Tom Yum or Cahn Chua Ca (sort of)

tasty soup
Originally uploaded by elizajanecurtis

I've fallen in love with the tiny Chinatown of Buenos Aires, which is about 3 blocks in Belgrano next to the train station, on Arribeños and Mendoza. Most stores in Buenos Aires have a limited variety of food, so Chinatown is the only place to buy lots of the things that I miss from home. My favorite markets right now are Casa China on Arribeños and a bigger place (I think it's called Asia World Market?) around the corner on Mendoza. Both places have everything you can imagine in packets and jars and boxes.

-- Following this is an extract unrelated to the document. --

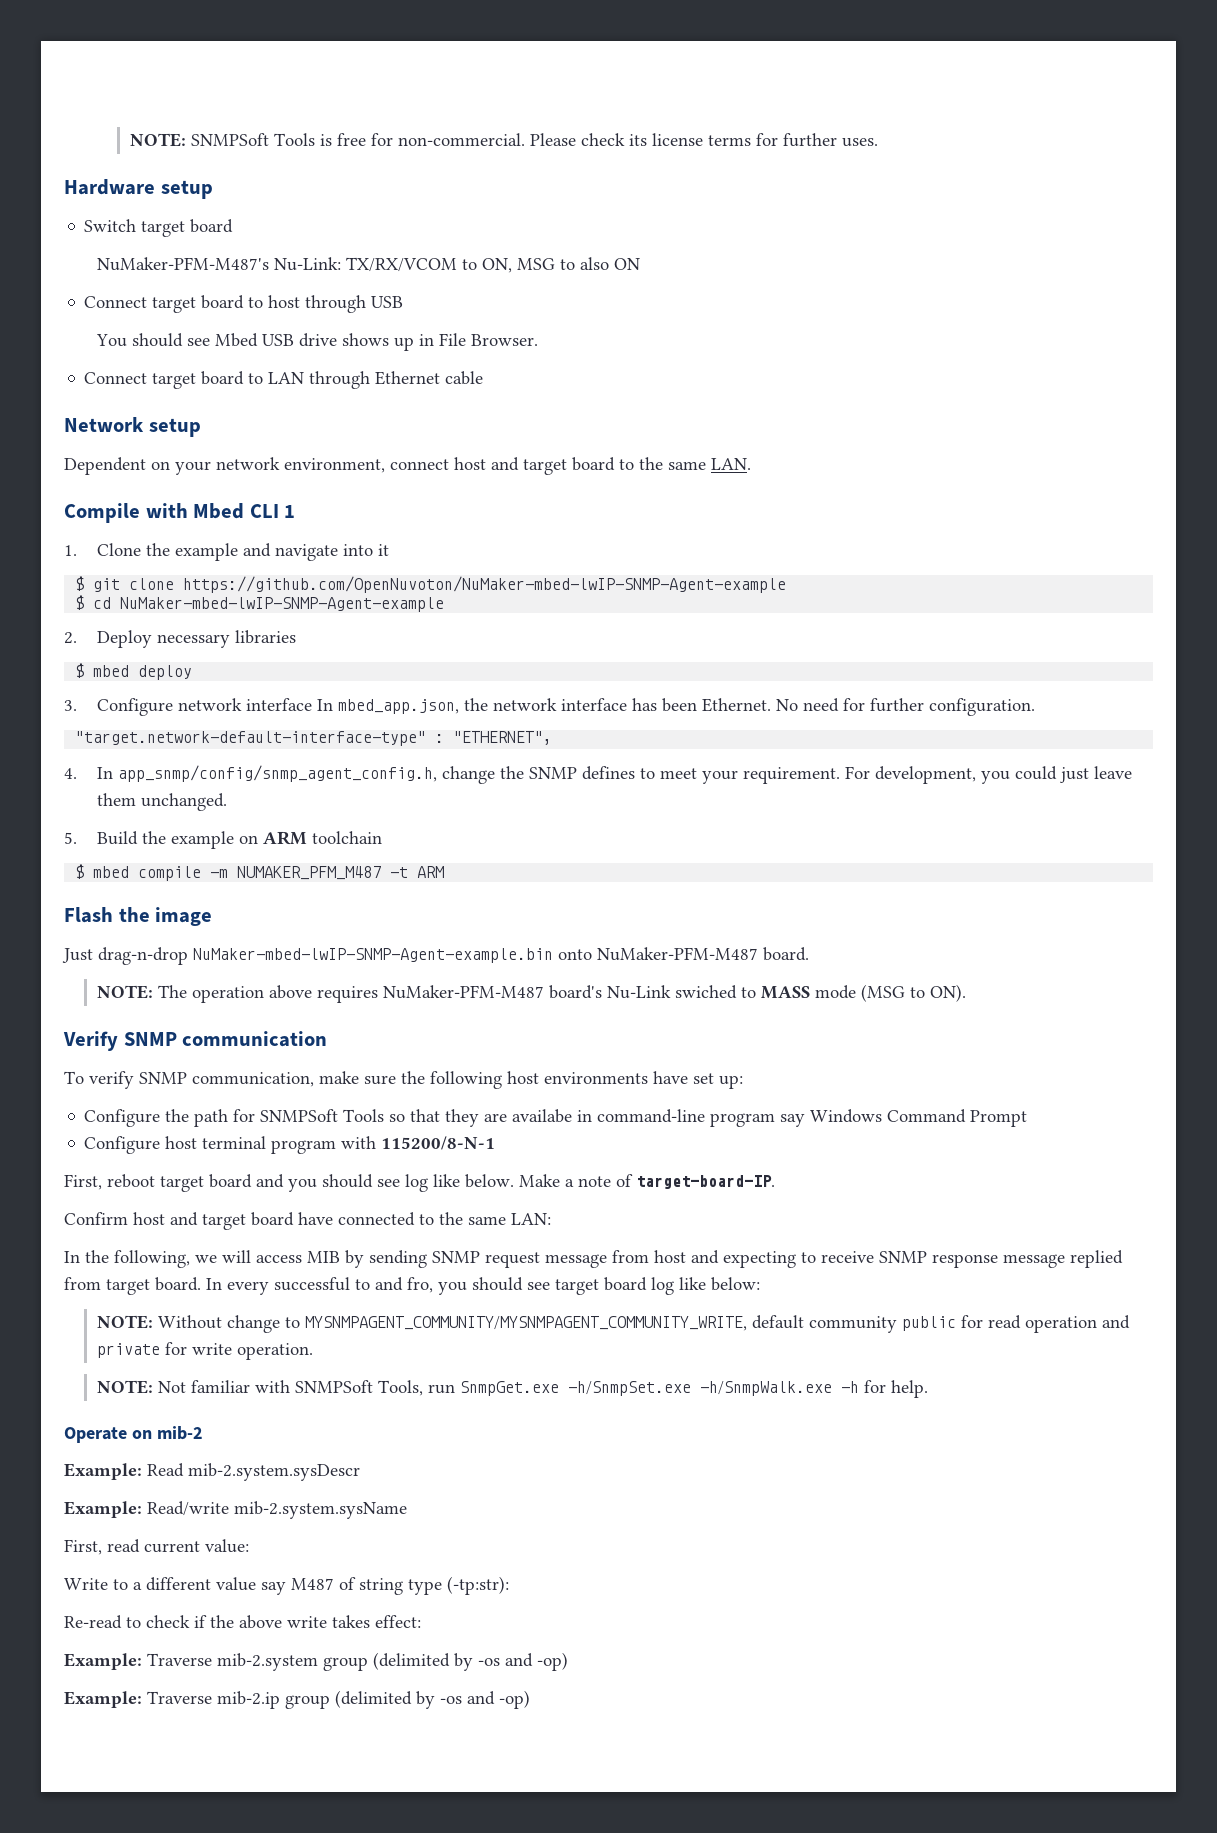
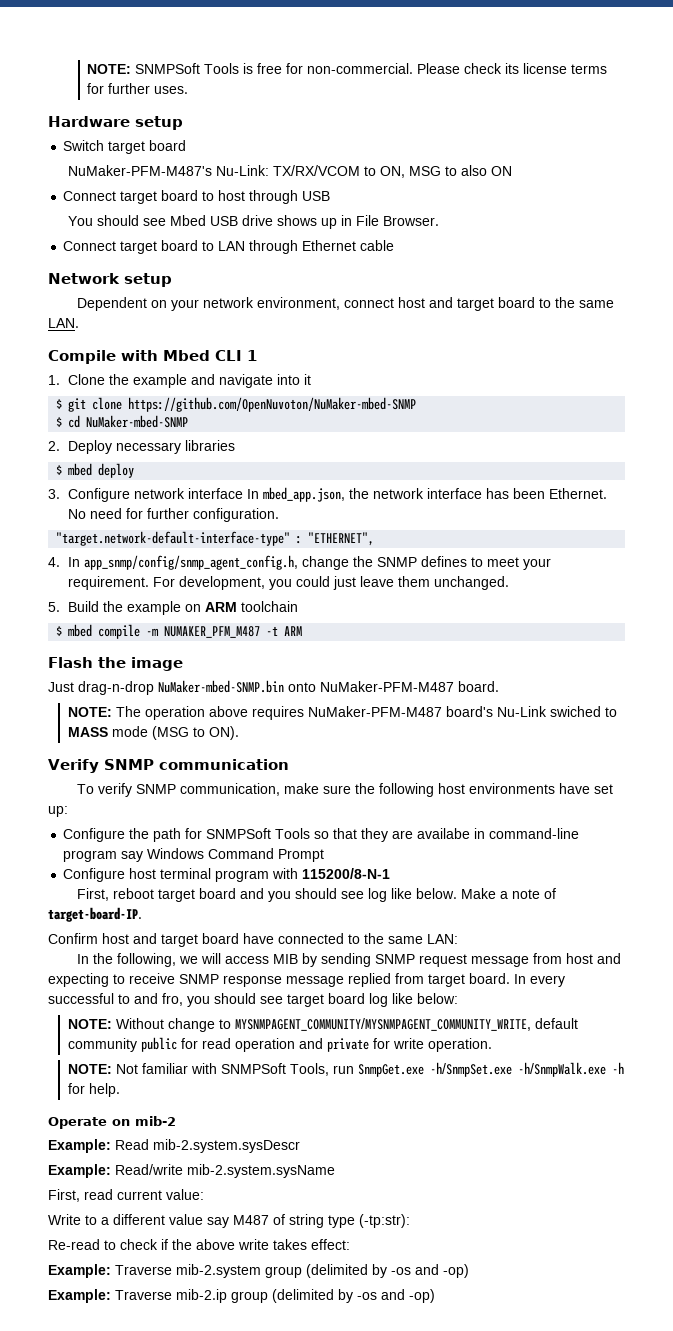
[183,576,787,593] https://github.com/OpenNuvoton/NuMaker-mbed-lwIP-SNMP-Agent-example -> [128,397,417,412] https://github.com/OpenNuvoton/NuMaker-mbed-SNMP
[120,597,445,612] NuMaker-mbed-lwIP-SNMP-Agent-example -> [86,415,189,428] NuMaker-mbed-SNMP
[193,948,553,963] NuMaker-mbed-lwIP-SNMP-Agent-example.bin -> [158,680,284,693] NuMaker-mbed-SNMP.bin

Casa China has more bulk dried goods and homemade cookies and herbal remedies and on the weekends they sell *really* tasty vegetable buns and some kind of fried balls and noodle soup and other delicious vegetarian street-eats, from a window facing the sidewalk. Asia World Market has a bigger selection of fresh veggies (6 kinds of mushrooms, lemongrass, galangal, fresh herbs and greens, lots of fruits that I can't identify) and a huge meat-and-fish market in the back with tons of slimy tentacles and fish heads and fresh everything on ice. They also have bulk frozen dumplings in big wooden barrels and some fresh bakery goods.
A craving for some Hot & Sour soup gave me a good excuse to go to Belgrano. I was remembering the soup I used to get every day from LaGuardia Grill in New York, plus some really tasty soup I used to eat with Emily at Da Lat in Worcester. I'm not really sure what's the difference between Vietnamese or Thai Hot & Sour soups(?) so I looked up recipes for both and mixed them together with some other stuff I remembered from my favorite soups. I just used whatever ingredients I could find, and it tasted SO steamy and spicy and good!
* around 1/2 chicken on the bone, with skin
cut off the white meat and chop it into little bits and set aside. drop the rest of the skin/bones/carcass into a pot of water (around 4-5 cups of water), add plenty of salt, a bit of pepper, and simmer. Add all the vegetable scraps (onion skins, celery top, etc) as you cut the veggies. Add to the broth:
* two cloves garlic, chopped in half
* sprig of cilantro
* 1 tablespoon tom yum (hot pepper) paste
* 3 or 4 quarter-inch chunks of fresh ginger
meanwhile, cut into small peices:
* medium sized filet of white fish
mix in a small dish:
* 2 Tablespoon fish sauce (nuoc mam or nam pla)
* ½ teaspoon black pepper
* juice from one lime
pour 1/2 of this over the fish, stir it up, and put it in the fridge to marinate. pour the rest over the chicken pieces, stir it up, and put it in the fridge.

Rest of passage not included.